ARCHIWUM WIADOMOŚCI

«« powrót

Wizyta we Lwowie

15 lutego 2009

Po śniadaniu wyruszyliśmy na zwiedzanie Lwowa, a szczególne miejsc związanych z życiem i działalnością św. ks. Zygmunta Gorazdowskiego. Pierwsze kroki skierowaliśmy zatem na ul. Kurkową, obecnie Łysenki, gdzie znajdował się dom macierzysty Zgromadzenia i Zakład dla Nieuleczalnych. Aktualnie w budynkach tych mieści się państwowy dom dziecka dla 200 dzieci. Dzięki życzliwości obecnych Gospodarzy udało nam się wejść do pokoju Ojca Założyciela, w którym mieszkał przez ostatnie lata swojego życia i skąd przeszedł do Domu Ojca.
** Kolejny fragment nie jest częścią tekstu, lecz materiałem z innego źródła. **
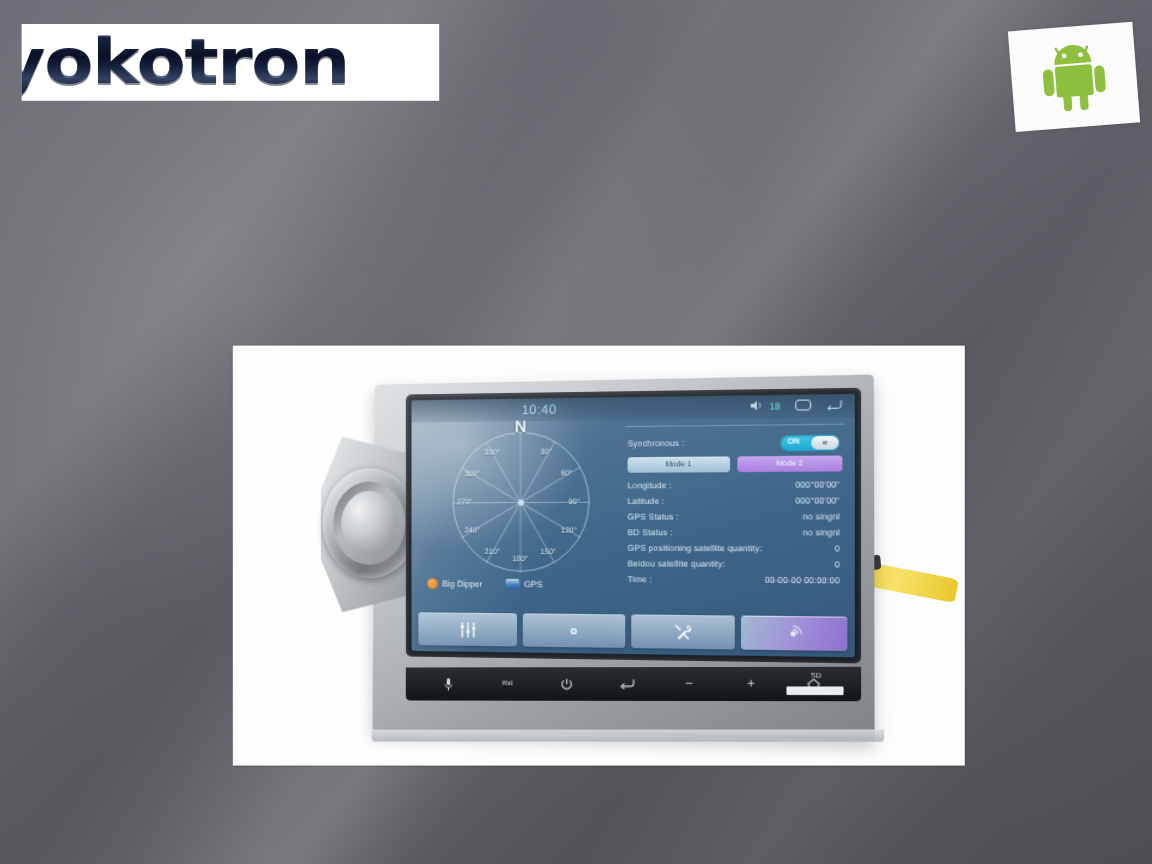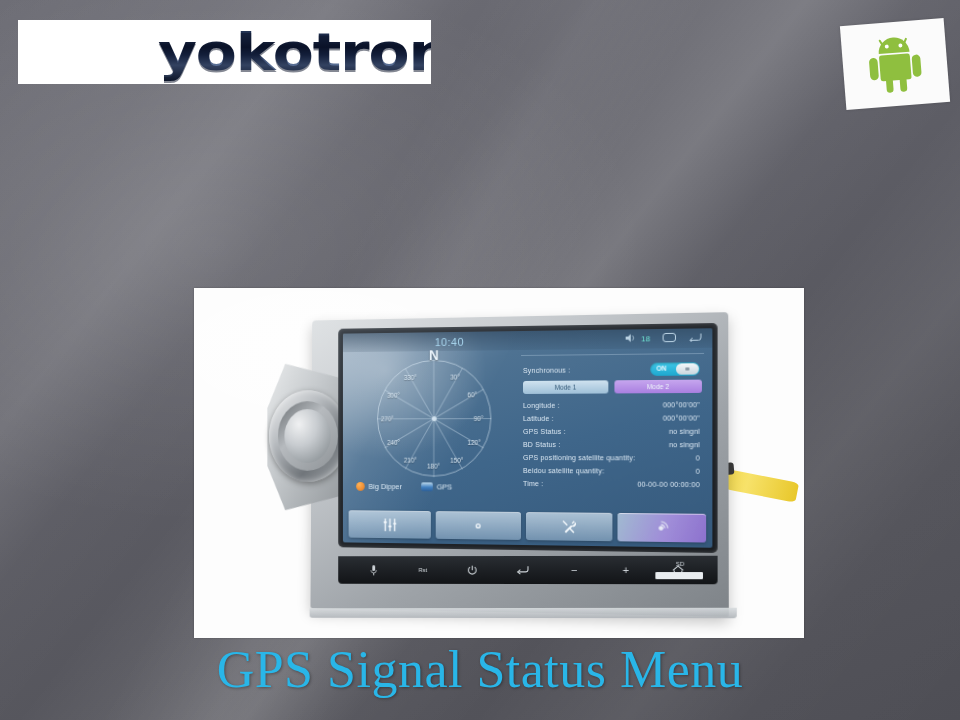"yokotron" #logo-box { justify-content: flex-end -> flex-start; width: 413px -> 348px }
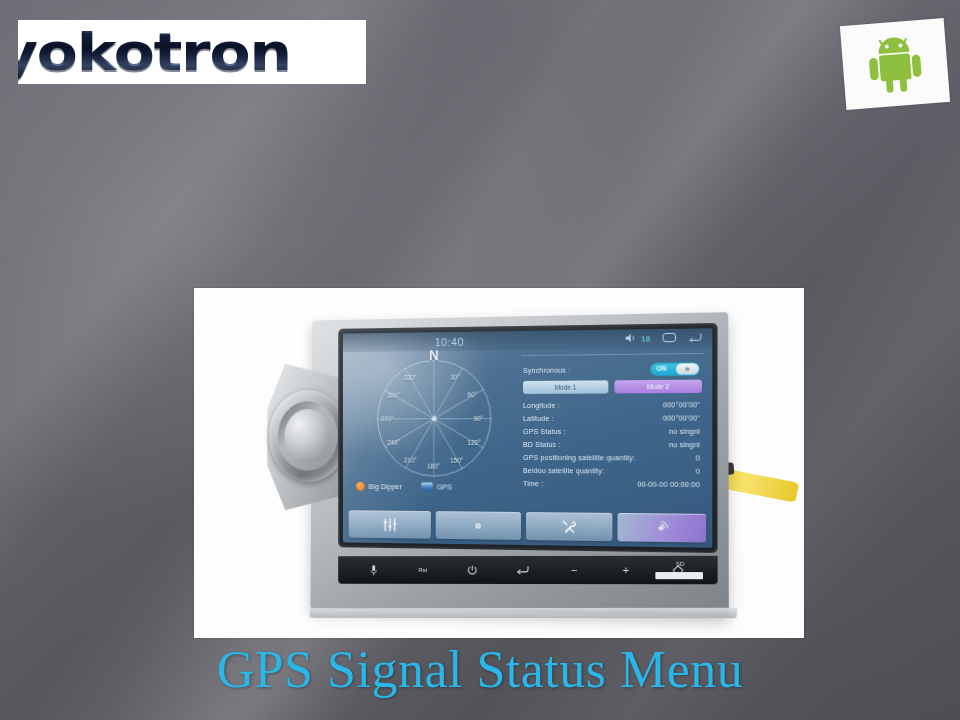"GPS Signal Status Menu" div { html: <div>GPS Signal Status Menu</div> -> none }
Zobaczyliśmy też pomieszczenia służące dawniej na refektarz i kuchnię. Natomiast nie udało się nam wejść do sali, gdzie pierwotnie była kaplica zakonna. Następnie, wyszliśmy stamtąd, aby udać się do katedry na jubileuszową Mszę świętą. Po drodze wstąpiliśmy jeszcze na kilka minut do kościoła Sióstr Franciszkanek od Wieczystej Adoracji, gdzie obecnie znajduje się cerkiew prawosławna, a budynki klasztorne zajmuje seminarium. Z powodu odprawiającej się Ligurii i braku czasu nie szukałyśmy dojścia do grobu Matki Marii Morawskiej, która przyjęła pierwsze Józefitki do Nowicjatu, aby pod jej kierunkiem odbyły podstawową formację zakonną.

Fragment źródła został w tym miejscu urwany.